Fintech in Latin America and Africa is breaking the mold
This is true for a country like Brazil. In 2019, the Central Bank of Brazil created Pix, an instant payment ecosystem that allows individuals, companies and public entities to send and receive payments in seconds, around the clock and 365. In an effort to move the population away from cash, this government-backed standardization led to more financial inclusion and efficiency across the board. Brazilian financial services companies and fintech startups began working with the system, and its introduction meant a lot to local Brazilians, especially the unbanked or in the informal economy, who use their unique chaveor key, to receive payments.
Meanwhile in Nigeria, because of the BVN or Bank Verification Number – a unique 11-digit number that is uniform for an account holder across all institutions – identity theft is much more difficult. In Kenya, where traditional banking was challenging due to geographical distances, Vodafone and Safaricom launched M-Pesa, an SMS mobile payment system that also has branchless banking and helped secure finances for millions of unbanked citizens. The rapid adoption of M-Pesa across East Africa, combined with the popularity of transportation methods such as motorcycles and scooters, spurred the development of new super apps such as Jumia and Glovo that make shopping and business interactions faster and more seamless.
“If I order my wife eggs from Glovo while she’s baking, there will be a knock on her door before she puts the pan in the oven. This is the speed and efficiency I’m talking about that is very hard to encapsulate, because I don’t think Americans – or people who shop in general – are used to that efficiency,” said David Wachira, co-founder and CEO of Waya, a digital payment and banking app for Africans abroad. He also argues that M-Pesa may have reduced corruption and the plague of kickbacks in developing countries, because it is linked to individual mobile numbers.

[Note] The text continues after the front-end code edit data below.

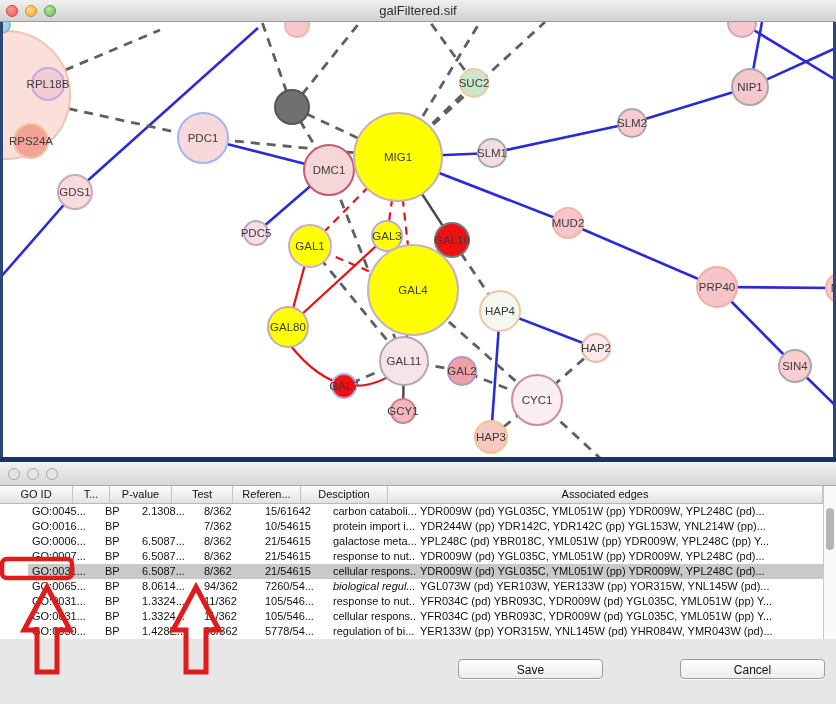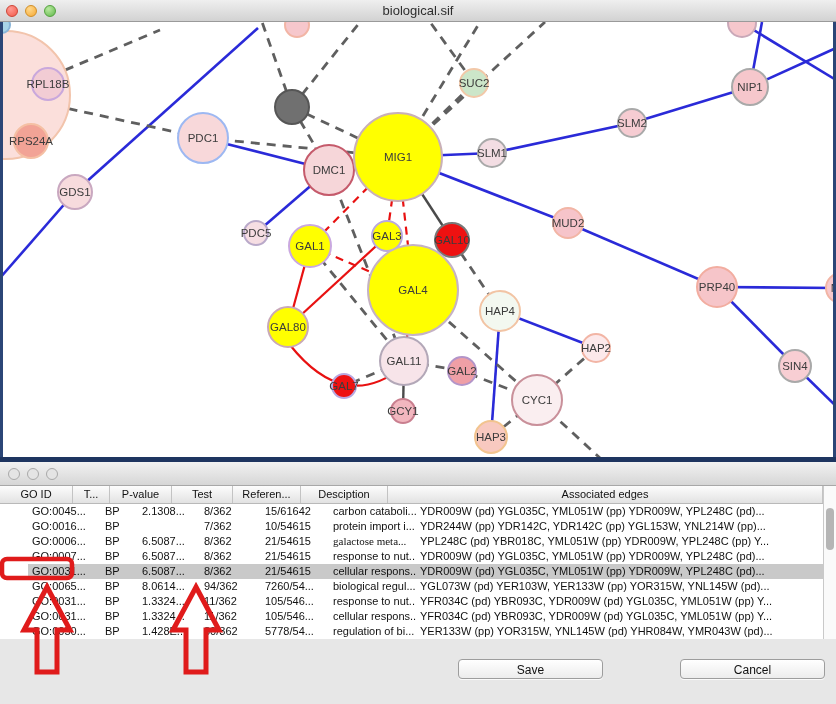--- a/index.html
+++ b/index.html
@@ -58,21 +58,21 @@
 
 <div class="screen">
 
   <div class="net-window">
     <div class="titlebar">
       <div class="lights">
         <span class="light close"></span>
         <span class="light min"></span>
         <span class="light max"></span>
       </div>
-      <div class="title">biological.sif</div>
+      <div class="title">galFiltered.sif</div>
     </div>
     <div class="canvas">
       <svg width="836" height="440" viewBox="0 0 836 440">
           <line x1="203" y1="116" x2="329" y2="148" class="edge edge-blue"></line>
           <line x1="329" y1="148" x2="398" y2="135" class="edge edge-blue"></line>
           <line x1="329" y1="148" x2="256" y2="211" class="edge edge-blue"></line>
           <line x1="398" y1="135" x2="492" y2="131" class="edge edge-blue"></line>
           <line x1="492" y1="131" x2="632" y2="101" class="edge edge-blue"></line>
           <line x1="632" y1="101" x2="750" y2="65" class="edge edge-blue"></line>
           <line x1="750" y1="65" x2="762" y2="0" class="edge edge-blue"></line>
@@ -290,21 +290,21 @@
           <div class="td" style="width: 68px;">10/54615</div>
           <div class="td" style="width: 87px;">protein import i...</div>
           <div class="td" style="width: 435px;">YDR244W (pp) YDR142C, YDR142C (pp) YGL153W, YNL214W (pp)...</div>
         </div>
         <div class="trow">
           <div class="td" style="width: 73px;">GO:0006...</div>
           <div class="td" style="width: 37px;">BP</div>
           <div class="td" style="width: 62px;">6.5087...</div>
           <div class="td" style="width: 61px;">8/362</div>
           <div class="td" style="width: 68px;">21/54615</div>
-          <div class="td" style="width: 87px; font-family: Liberation Serif, serif;">galactose meta...</div>
+          <div class="td" style="width: 87px;">galactose meta...</div>
           <div class="td" style="width: 435px;">YPL248C (pd) YBR018C, YML051W (pp) YDR009W, YPL248C (pp) Y...</div>
         </div>
         <div class="trow">
           <div class="td" style="width: 73px;">GO:0007...</div>
           <div class="td" style="width: 37px;">BP</div>
           <div class="td" style="width: 62px;">6.5087...</div>
           <div class="td" style="width: 61px;">8/362</div>
           <div class="td" style="width: 68px;">21/54615</div>
           <div class="td" style="width: 87px;">response to nut...</div>
           <div class="td" style="width: 435px;">YDR009W (pd) YGL035C, YML051W (pp) YDR009W, YPL248C (pd)...</div>
@@ -317,21 +317,21 @@
           <div class="td" style="width: 68px;">21/54615</div>
           <div class="td" style="width: 87px;">cellular respons...</div>
           <div class="td" style="width: 435px;">YDR009W (pd) YGL035C, YML051W (pp) YDR009W, YPL248C (pd)...</div>
         </div>
         <div class="trow">
           <div class="td" style="width: 73px;">GO:0065...</div>
           <div class="td" style="width: 37px;">BP</div>
           <div class="td" style="width: 62px;">8.0614...</div>
           <div class="td" style="width: 61px;">94/362</div>
           <div class="td" style="width: 68px;">7260/54...</div>
-          <div class="td" style="width: 87px;">biological regul...</div>
+          <div class="td" style="width: 87px; font-style: italic;">biological regul...</div>
           <div class="td" style="width: 435px;">YGL073W (pd) YER103W, YER133W (pp) YOR315W, YNL145W (pd)...</div>
         </div>
         <div class="trow">
           <div class="td" style="width: 73px;">GO:0031...</div>
           <div class="td" style="width: 37px;">BP</div>
           <div class="td" style="width: 62px;">1.3324...</div>
           <div class="td" style="width: 61px;">11/362</div>
           <div class="td" style="width: 68px;">105/546...</div>
           <div class="td" style="width: 87px;">response to nut...</div>
           <div class="td" style="width: 435px;">YFR034C (pd) YBR093C, YDR009W (pd) YGL035C, YML051W (pp) Y...</div>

Since America and its financial institutions and infrastructures have served in a “seated” and hegemonic position for so long, this legacy has continued to plague relationships with money for the underserved, especially in cross-border transactions and remittances. Africa remains one of the most expensive regions in the world to send money to, and many fintech startups are trying to solve these challenges. The infrastructure that will allow us to facilitate affordable cross-border transfers to these destinations just doesn’t exist yet,” said Wiza Jalakasi, Vice President of Merchant Operations at ChipperCash.
“When you go to a bank in South Africa and you have your South African rands and you ask them for Ugandan shillings, they will tell you that we don’t have these because the Ugandan shilling in South Africa is an exotic currency. The only currency you can get with your South African rand is either US dollars, euros or pounds,” says Jalakasi. The US dollar plays an intermediary role in the intra-African financial world. This means that for now, inefficiencies, slow transfers and the loss of money in several currency conversions only further historical global inequalities However, with the right buy-in, these new players may be able to break down some of them.